Did striking down Canada’s old prostitution laws mean a safer atmosphere for prostitutes engaged in the trade out of desperation? Young argues that legalization would make sex workers safer, because they would be able to hire bodyguards or drivers and work in brothels. A sex worker engaged in prostitution out of desperation will not have money to pay for a bodyguard, and this argument does not apply to them. Moreover, evidence has suggested that it is more difficult to escape violence indoors and that third party profiteers often do not stop violence or discourage unsafe sex but rather cover up violence and encourage the more lucrative sex acts. Striking down a law prohibiting brothels or third parties from profiting off the prostitution of another person might benefit entrepreneurial prostitutes, but it also might also enable abusive pimps.

Furthermore, the line between a sex worker engaged in the trade out of desperation and a sex worker who has been trafficked can be a thin one. If a sex worker is coerced into the trade as a teenager and is later let go by that pimp but continues to work in the trade, can she be said to have voluntarily chosen the trade?

Canada’s new prostitution legislation, Bill C-36, unfortunately disregards the autonomous prostitutes who desire to pursue a legitimate career in the industry. But perhaps there is no legislative scheme that gets it right for everyone involved, and attempting to abolish prostitution while not criminalizing the prostitutes themselves means that the government is more concerned with the victims.

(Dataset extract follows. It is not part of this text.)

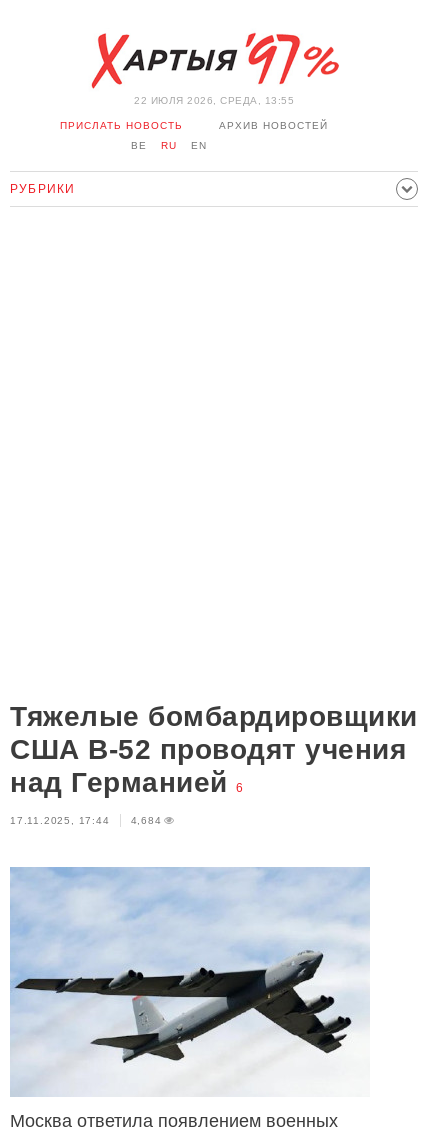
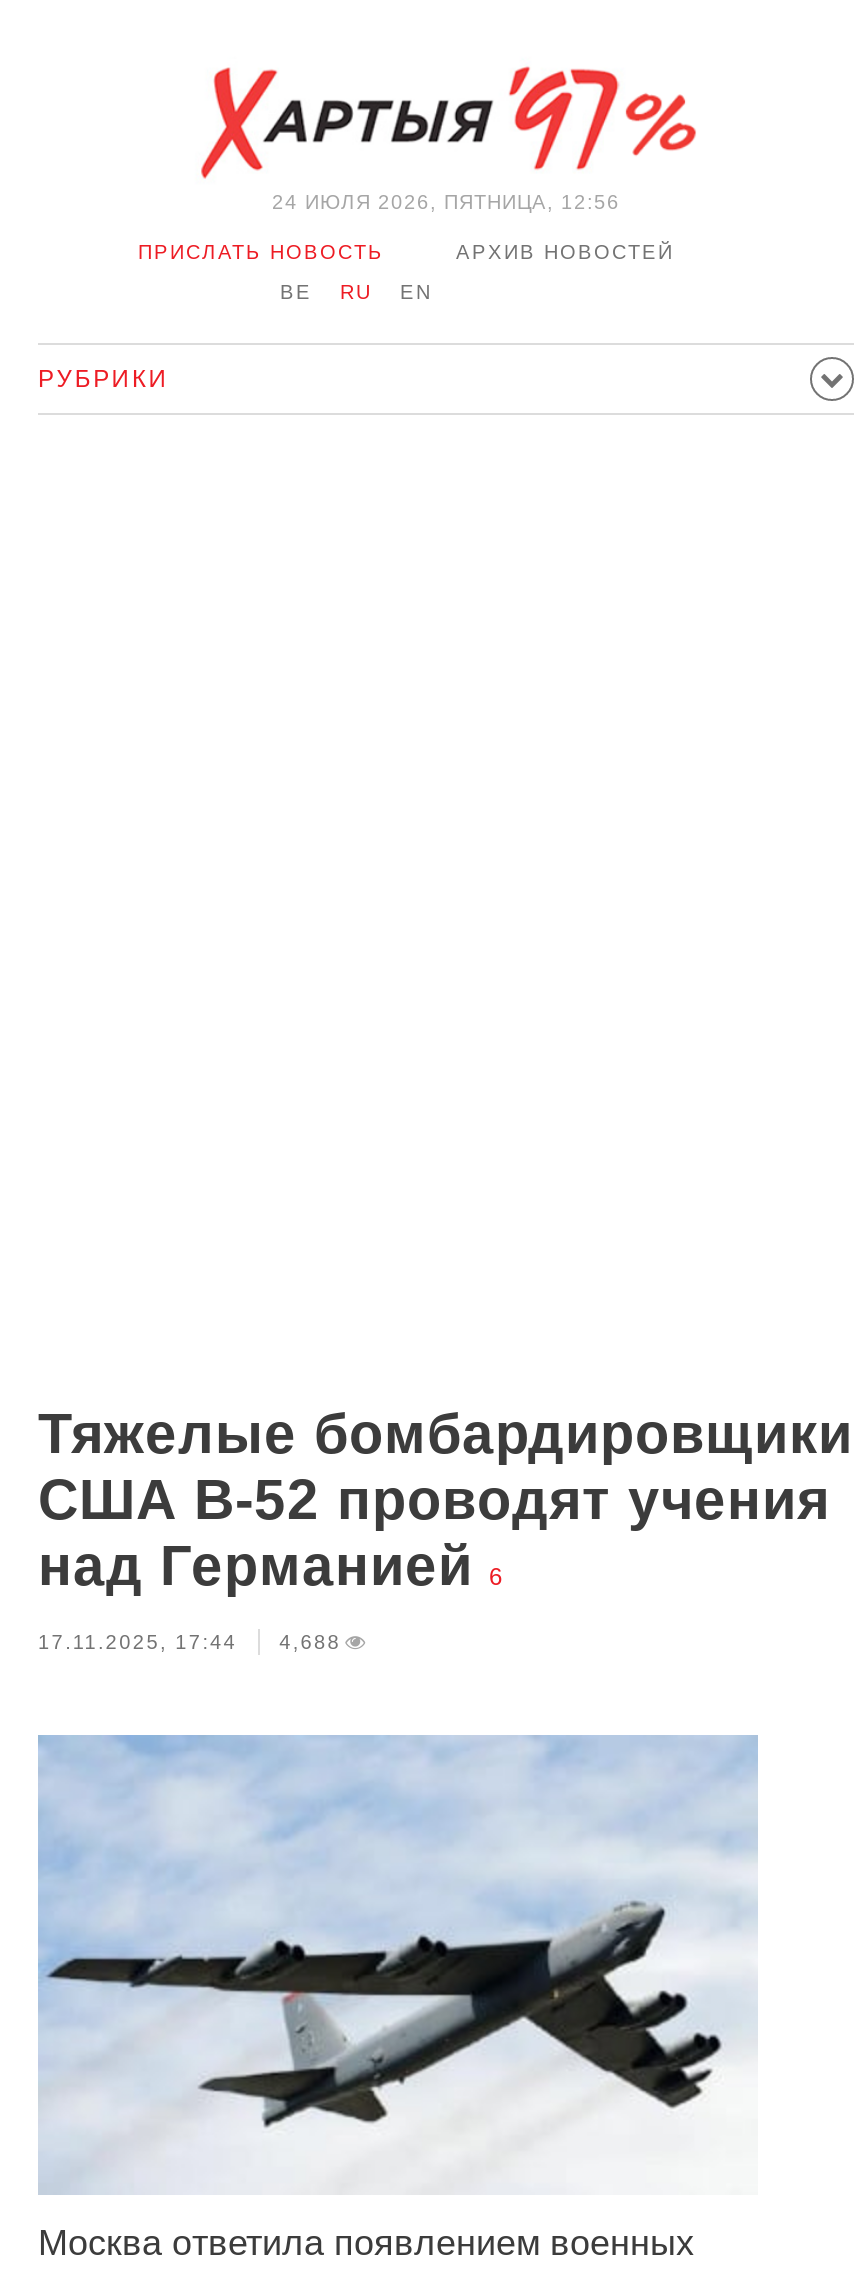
[134,95,294,106] 22 ИЮЛЯ 2026, СРЕДА, 13:55 -> [272,191,620,213] 24 ИЮЛЯ 2026, ПЯТНИЦА, 12:56
[10,815,162,826] 17.11.2025, 17:44 4,684 -> [38,1631,341,1653] 17.11.2025, 17:44 4,688

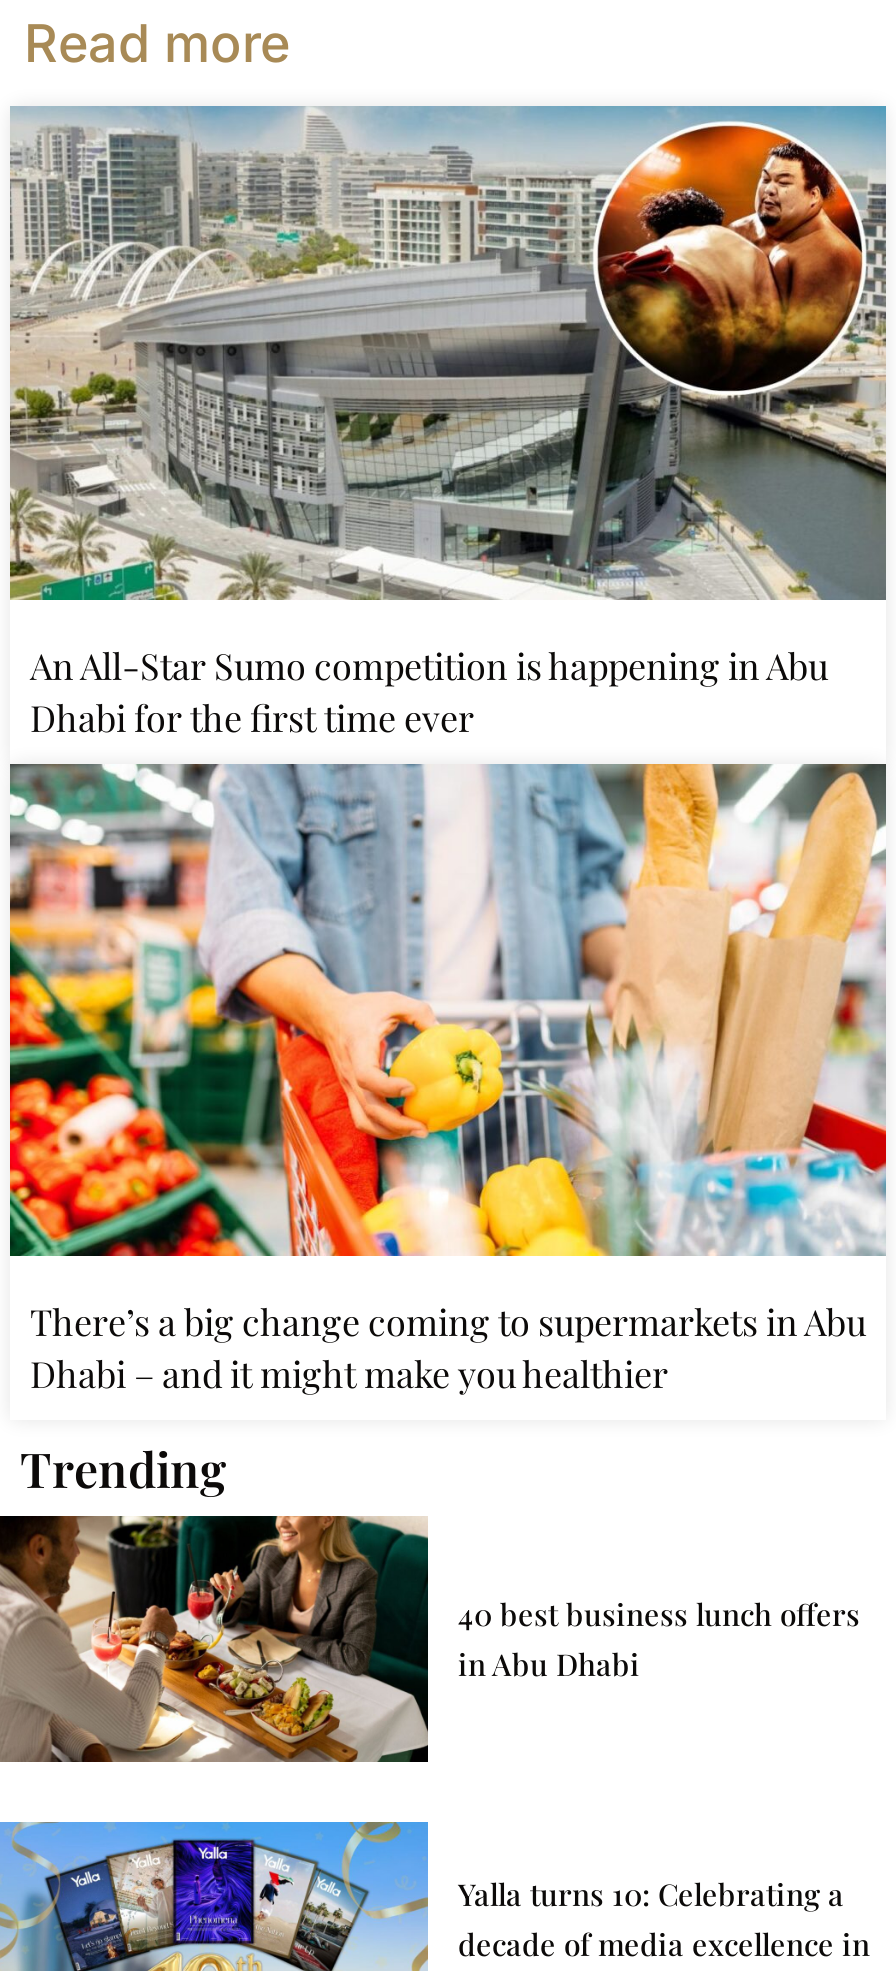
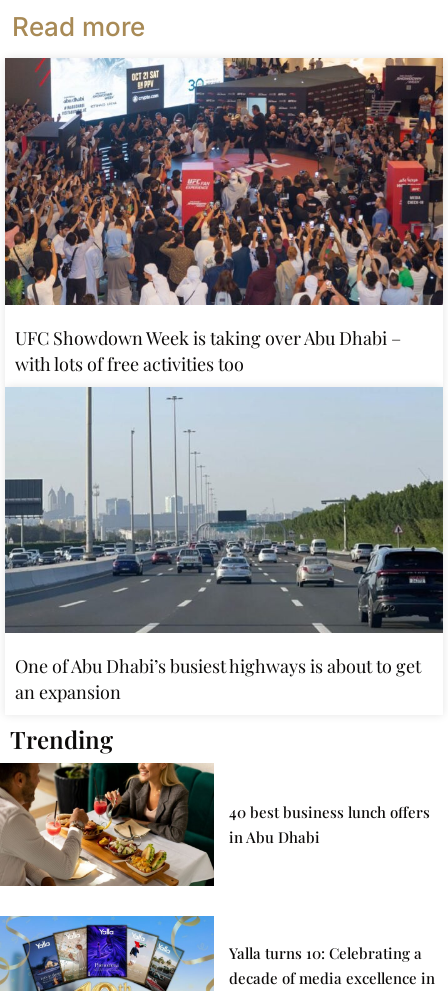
[8,104,888,741] [image] | An All-Star Sumo competition is happening in Abu | Dhabi for the first time ever -> [4,57,444,376] [image] | UFC Showdown Week is taking over Abu Dhabi – | with lots of free activities too
[8,762,888,1398] [image] | There’s a big change coming to supermarkets in Abu | Dhabi – and it might make you healthier -> [4,387,444,704] [image] | One of Abu Dhabi’s busiest highways is about to get | an expansion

The debate should be about whether human trafficking and prostitution law are inexorably linked, and Canadians might need to decide if the focus of legislation should be on stopping human trafficking, assisting impoverished women, or on enabling the prostitutes who like the work. Bedford was primarily about the last. Whether Canada ultimately decides to attempt to abolish the industry or to regulate it, human trafficking is a serious issue that policymakers should not ignore.